- **To do**:
Exclude all pictures, then copy each of the records exactly as written.

- **Dataset entries**:
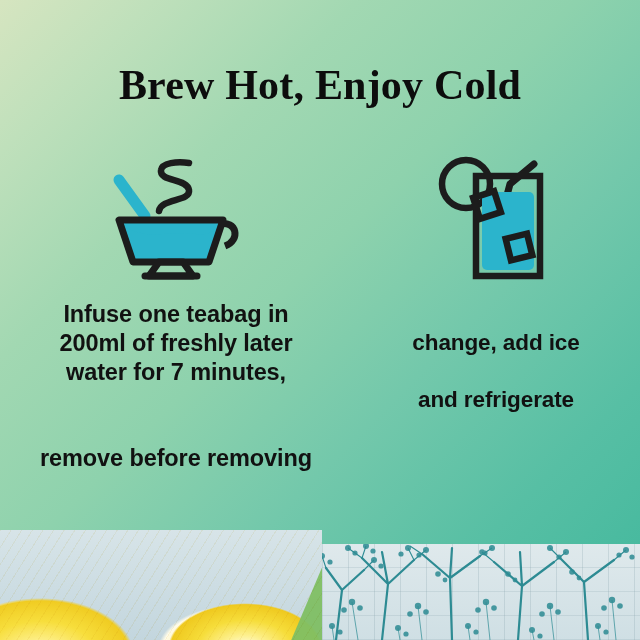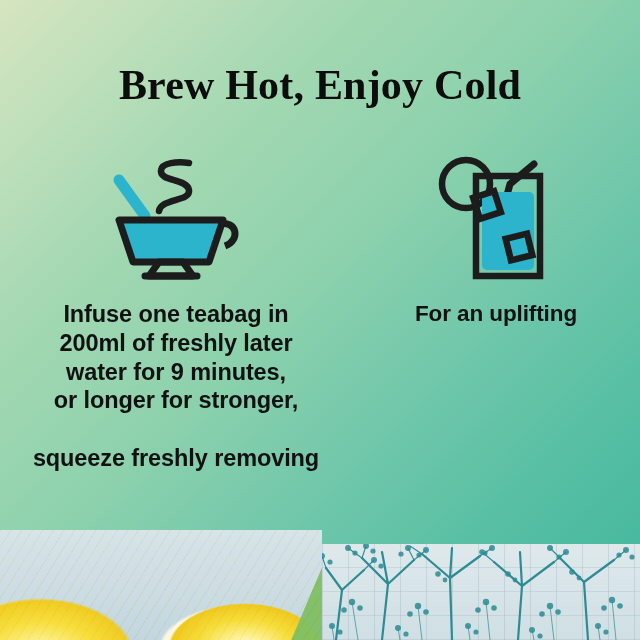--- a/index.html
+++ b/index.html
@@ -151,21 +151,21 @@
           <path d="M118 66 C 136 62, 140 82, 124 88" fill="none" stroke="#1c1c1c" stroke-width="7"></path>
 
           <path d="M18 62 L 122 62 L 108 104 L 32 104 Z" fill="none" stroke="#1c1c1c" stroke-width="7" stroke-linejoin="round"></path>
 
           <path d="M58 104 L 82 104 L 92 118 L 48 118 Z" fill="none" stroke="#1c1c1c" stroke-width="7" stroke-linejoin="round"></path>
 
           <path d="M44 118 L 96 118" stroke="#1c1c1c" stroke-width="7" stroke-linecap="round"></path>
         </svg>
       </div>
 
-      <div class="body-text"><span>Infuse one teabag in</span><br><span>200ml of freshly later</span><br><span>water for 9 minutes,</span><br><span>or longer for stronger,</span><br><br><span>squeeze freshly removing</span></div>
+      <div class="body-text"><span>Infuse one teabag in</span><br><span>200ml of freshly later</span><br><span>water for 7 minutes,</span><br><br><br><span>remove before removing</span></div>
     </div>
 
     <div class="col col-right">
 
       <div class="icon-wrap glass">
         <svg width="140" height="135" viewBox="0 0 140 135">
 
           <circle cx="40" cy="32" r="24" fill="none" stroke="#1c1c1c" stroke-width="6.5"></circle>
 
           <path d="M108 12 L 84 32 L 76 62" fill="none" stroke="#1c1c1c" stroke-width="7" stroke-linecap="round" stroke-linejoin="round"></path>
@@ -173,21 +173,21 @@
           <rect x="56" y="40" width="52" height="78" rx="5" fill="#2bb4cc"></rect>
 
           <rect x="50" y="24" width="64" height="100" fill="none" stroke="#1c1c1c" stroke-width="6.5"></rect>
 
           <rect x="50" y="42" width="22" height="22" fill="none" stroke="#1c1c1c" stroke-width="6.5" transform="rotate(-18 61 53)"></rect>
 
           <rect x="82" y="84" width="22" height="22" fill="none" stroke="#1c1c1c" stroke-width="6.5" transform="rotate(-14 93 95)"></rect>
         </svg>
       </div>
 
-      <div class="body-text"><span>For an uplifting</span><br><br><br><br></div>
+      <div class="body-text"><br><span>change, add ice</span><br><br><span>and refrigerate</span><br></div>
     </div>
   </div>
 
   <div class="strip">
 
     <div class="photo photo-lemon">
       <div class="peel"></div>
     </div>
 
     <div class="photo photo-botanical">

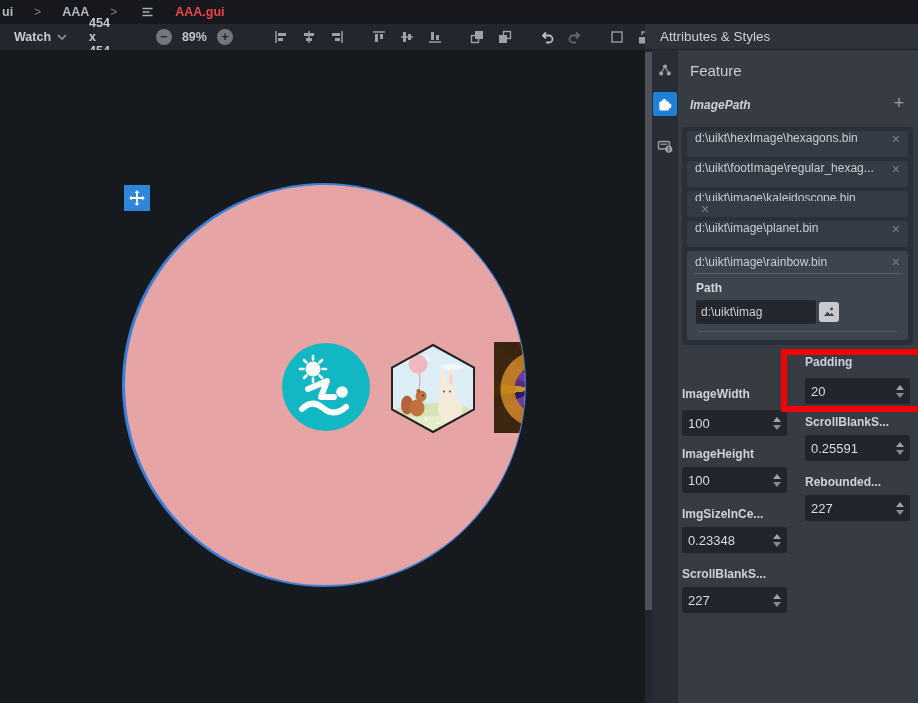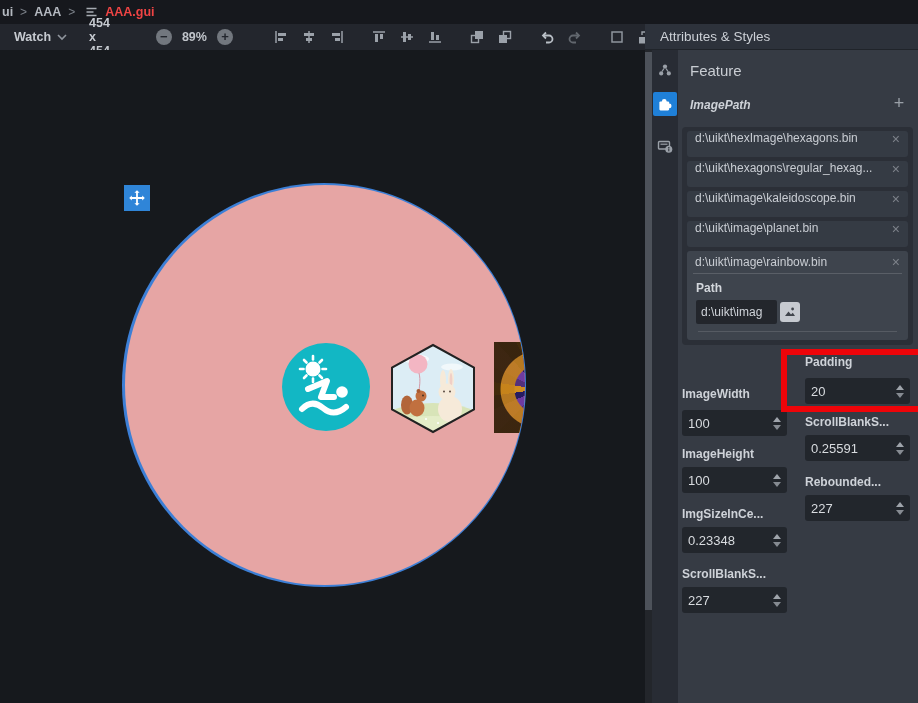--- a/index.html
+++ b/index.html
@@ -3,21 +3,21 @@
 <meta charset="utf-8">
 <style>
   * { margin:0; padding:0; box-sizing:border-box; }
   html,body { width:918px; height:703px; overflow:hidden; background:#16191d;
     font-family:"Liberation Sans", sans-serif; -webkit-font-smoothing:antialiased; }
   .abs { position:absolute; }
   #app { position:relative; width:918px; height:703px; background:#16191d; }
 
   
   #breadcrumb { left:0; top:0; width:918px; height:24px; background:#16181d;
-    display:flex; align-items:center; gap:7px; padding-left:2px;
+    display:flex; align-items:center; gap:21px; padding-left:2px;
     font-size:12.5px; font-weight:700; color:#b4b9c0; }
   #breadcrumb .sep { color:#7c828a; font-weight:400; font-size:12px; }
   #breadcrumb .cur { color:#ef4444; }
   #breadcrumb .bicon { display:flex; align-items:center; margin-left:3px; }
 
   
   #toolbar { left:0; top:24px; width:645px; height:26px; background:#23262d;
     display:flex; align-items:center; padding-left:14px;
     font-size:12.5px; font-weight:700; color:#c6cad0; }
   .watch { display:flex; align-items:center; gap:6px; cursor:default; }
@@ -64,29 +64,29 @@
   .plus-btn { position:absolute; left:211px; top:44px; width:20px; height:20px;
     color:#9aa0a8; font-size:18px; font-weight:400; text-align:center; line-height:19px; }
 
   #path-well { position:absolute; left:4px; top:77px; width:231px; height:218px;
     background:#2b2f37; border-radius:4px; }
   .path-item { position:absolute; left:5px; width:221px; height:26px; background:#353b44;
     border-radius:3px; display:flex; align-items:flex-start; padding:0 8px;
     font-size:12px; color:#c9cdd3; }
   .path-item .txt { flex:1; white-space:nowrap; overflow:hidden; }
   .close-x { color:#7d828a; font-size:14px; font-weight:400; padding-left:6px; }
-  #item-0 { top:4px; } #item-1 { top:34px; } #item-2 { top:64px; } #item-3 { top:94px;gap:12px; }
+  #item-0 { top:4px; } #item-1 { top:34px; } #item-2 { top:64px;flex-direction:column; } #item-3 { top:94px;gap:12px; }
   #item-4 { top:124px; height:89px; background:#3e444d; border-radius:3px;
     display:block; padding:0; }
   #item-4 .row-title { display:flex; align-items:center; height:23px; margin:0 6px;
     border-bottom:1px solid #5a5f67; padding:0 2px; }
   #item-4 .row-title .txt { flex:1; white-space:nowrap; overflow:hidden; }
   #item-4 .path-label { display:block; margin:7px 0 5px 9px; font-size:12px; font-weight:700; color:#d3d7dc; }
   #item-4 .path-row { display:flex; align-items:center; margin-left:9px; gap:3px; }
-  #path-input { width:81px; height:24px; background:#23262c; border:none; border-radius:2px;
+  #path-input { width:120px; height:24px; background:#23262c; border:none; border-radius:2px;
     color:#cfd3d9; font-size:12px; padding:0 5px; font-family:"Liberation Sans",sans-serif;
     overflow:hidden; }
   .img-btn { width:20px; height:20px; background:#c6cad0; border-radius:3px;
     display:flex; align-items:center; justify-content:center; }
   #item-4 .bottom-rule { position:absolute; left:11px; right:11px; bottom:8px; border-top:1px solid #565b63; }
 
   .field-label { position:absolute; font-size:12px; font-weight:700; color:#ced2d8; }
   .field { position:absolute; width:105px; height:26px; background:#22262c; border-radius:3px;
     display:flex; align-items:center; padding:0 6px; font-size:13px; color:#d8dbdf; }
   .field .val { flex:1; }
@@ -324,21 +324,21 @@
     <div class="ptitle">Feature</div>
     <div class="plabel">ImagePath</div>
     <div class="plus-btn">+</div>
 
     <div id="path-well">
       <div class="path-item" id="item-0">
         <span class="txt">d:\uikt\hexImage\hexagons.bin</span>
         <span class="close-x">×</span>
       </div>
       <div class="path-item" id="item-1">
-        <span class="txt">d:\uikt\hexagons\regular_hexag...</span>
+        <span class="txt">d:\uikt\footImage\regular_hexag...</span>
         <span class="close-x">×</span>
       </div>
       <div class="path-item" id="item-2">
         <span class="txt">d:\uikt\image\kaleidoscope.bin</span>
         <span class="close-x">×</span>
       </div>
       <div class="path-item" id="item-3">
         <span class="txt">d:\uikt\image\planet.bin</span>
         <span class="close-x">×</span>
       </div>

- **Output**:
--- a/index.html
+++ b/index.html
@@ -151,21 +151,21 @@
           <path d="M118 66 C 136 62, 140 82, 124 88" fill="none" stroke="#1c1c1c" stroke-width="7"></path>
 
           <path d="M18 62 L 122 62 L 108 104 L 32 104 Z" fill="none" stroke="#1c1c1c" stroke-width="7" stroke-linejoin="round"></path>
 
           <path d="M58 104 L 82 104 L 92 118 L 48 118 Z" fill="none" stroke="#1c1c1c" stroke-width="7" stroke-linejoin="round"></path>
 
           <path d="M44 118 L 96 118" stroke="#1c1c1c" stroke-width="7" stroke-linecap="round"></path>
         </svg>
       </div>
 
-      <div class="body-text"><span>Infuse one teabag in</span><br><span>200ml of freshly later</span><br><span>water for 9 minutes,</span><br><span>or longer for stronger,</span><br><br><span>squeeze freshly removing</span></div>
+      <div class="body-text"><span>Infuse one teabag in</span><br><span>200ml of freshly later</span><br><span>water for 7 minutes,</span><br><br><br><span>remove before removing</span></div>
     </div>
 
     <div class="col col-right">
 
       <div class="icon-wrap glass">
         <svg width="140" height="135" viewBox="0 0 140 135">
 
           <circle cx="40" cy="32" r="24" fill="none" stroke="#1c1c1c" stroke-width="6.5"></circle>
 
           <path d="M108 12 L 84 32 L 76 62" fill="none" stroke="#1c1c1c" stroke-width="7" stroke-linecap="round" stroke-linejoin="round"></path>
@@ -173,21 +173,21 @@
           <rect x="56" y="40" width="52" height="78" rx="5" fill="#2bb4cc"></rect>
 
           <rect x="50" y="24" width="64" height="100" fill="none" stroke="#1c1c1c" stroke-width="6.5"></rect>
 
           <rect x="50" y="42" width="22" height="22" fill="none" stroke="#1c1c1c" stroke-width="6.5" transform="rotate(-18 61 53)"></rect>
 
           <rect x="82" y="84" width="22" height="22" fill="none" stroke="#1c1c1c" stroke-width="6.5" transform="rotate(-14 93 95)"></rect>
         </svg>
       </div>
 
-      <div class="body-text"><span>For an uplifting</span><br><br><br><br></div>
+      <div class="body-text"><br><span>change, add ice</span><br><br><span>and refrigerate</span><br></div>
     </div>
   </div>
 
   <div class="strip">
 
     <div class="photo photo-lemon">
       <div class="peel"></div>
     </div>
 
     <div class="photo photo-botanical">

--- a/index.html
+++ b/index.html
@@ -3,21 +3,21 @@
 <meta charset="utf-8">
 <style>
   * { margin:0; padding:0; box-sizing:border-box; }
   html,body { width:918px; height:703px; overflow:hidden; background:#16191d;
     font-family:"Liberation Sans", sans-serif; -webkit-font-smoothing:antialiased; }
   .abs { position:absolute; }
   #app { position:relative; width:918px; height:703px; background:#16191d; }
 
   
   #breadcrumb { left:0; top:0; width:918px; height:24px; background:#16181d;
-    display:flex; align-items:center; gap:7px; padding-left:2px;
+    display:flex; align-items:center; gap:21px; padding-left:2px;
     font-size:12.5px; font-weight:700; color:#b4b9c0; }
   #breadcrumb .sep { color:#7c828a; font-weight:400; font-size:12px; }
   #breadcrumb .cur { color:#ef4444; }
   #breadcrumb .bicon { display:flex; align-items:center; margin-left:3px; }
 
   
   #toolbar { left:0; top:24px; width:645px; height:26px; background:#23262d;
     display:flex; align-items:center; padding-left:14px;
     font-size:12.5px; font-weight:700; color:#c6cad0; }
   .watch { display:flex; align-items:center; gap:6px; cursor:default; }
@@ -64,29 +64,29 @@
   .plus-btn { position:absolute; left:211px; top:44px; width:20px; height:20px;
     color:#9aa0a8; font-size:18px; font-weight:400; text-align:center; line-height:19px; }
 
   #path-well { position:absolute; left:4px; top:77px; width:231px; height:218px;
     background:#2b2f37; border-radius:4px; }
   .path-item { position:absolute; left:5px; width:221px; height:26px; background:#353b44;
     border-radius:3px; display:flex; align-items:flex-start; padding:0 8px;
     font-size:12px; color:#c9cdd3; }
   .path-item .txt { flex:1; white-space:nowrap; overflow:hidden; }
   .close-x { color:#7d828a; font-size:14px; font-weight:400; padding-left:6px; }
-  #item-0 { top:4px; } #item-1 { top:34px; } #item-2 { top:64px; } #item-3 { top:94px;gap:12px; }
+  #item-0 { top:4px; } #item-1 { top:34px; } #item-2 { top:64px;flex-direction:column; } #item-3 { top:94px;gap:12px; }
   #item-4 { top:124px; height:89px; background:#3e444d; border-radius:3px;
     display:block; padding:0; }
   #item-4 .row-title { display:flex; align-items:center; height:23px; margin:0 6px;
     border-bottom:1px solid #5a5f67; padding:0 2px; }
   #item-4 .row-title .txt { flex:1; white-space:nowrap; overflow:hidden; }
   #item-4 .path-label { display:block; margin:7px 0 5px 9px; font-size:12px; font-weight:700; color:#d3d7dc; }
   #item-4 .path-row { display:flex; align-items:center; margin-left:9px; gap:3px; }
-  #path-input { width:81px; height:24px; background:#23262c; border:none; border-radius:2px;
+  #path-input { width:120px; height:24px; background:#23262c; border:none; border-radius:2px;
     color:#cfd3d9; font-size:12px; padding:0 5px; font-family:"Liberation Sans",sans-serif;
     overflow:hidden; }
   .img-btn { width:20px; height:20px; background:#c6cad0; border-radius:3px;
     display:flex; align-items:center; justify-content:center; }
   #item-4 .bottom-rule { position:absolute; left:11px; right:11px; bottom:8px; border-top:1px solid #565b63; }
 
   .field-label { position:absolute; font-size:12px; font-weight:700; color:#ced2d8; }
   .field { position:absolute; width:105px; height:26px; background:#22262c; border-radius:3px;
     display:flex; align-items:center; padding:0 6px; font-size:13px; color:#d8dbdf; }
   .field .val { flex:1; }
@@ -324,21 +324,21 @@
     <div class="ptitle">Feature</div>
     <div class="plabel">ImagePath</div>
     <div class="plus-btn">+</div>
 
     <div id="path-well">
       <div class="path-item" id="item-0">
         <span class="txt">d:\uikt\hexImage\hexagons.bin</span>
         <span class="close-x">×</span>
       </div>
       <div class="path-item" id="item-1">
-        <span class="txt">d:\uikt\hexagons\regular_hexag...</span>
+        <span class="txt">d:\uikt\footImage\regular_hexag...</span>
         <span class="close-x">×</span>
       </div>
       <div class="path-item" id="item-2">
         <span class="txt">d:\uikt\image\kaleidoscope.bin</span>
         <span class="close-x">×</span>
       </div>
       <div class="path-item" id="item-3">
         <span class="txt">d:\uikt\image\planet.bin</span>
         <span class="close-x">×</span>
       </div>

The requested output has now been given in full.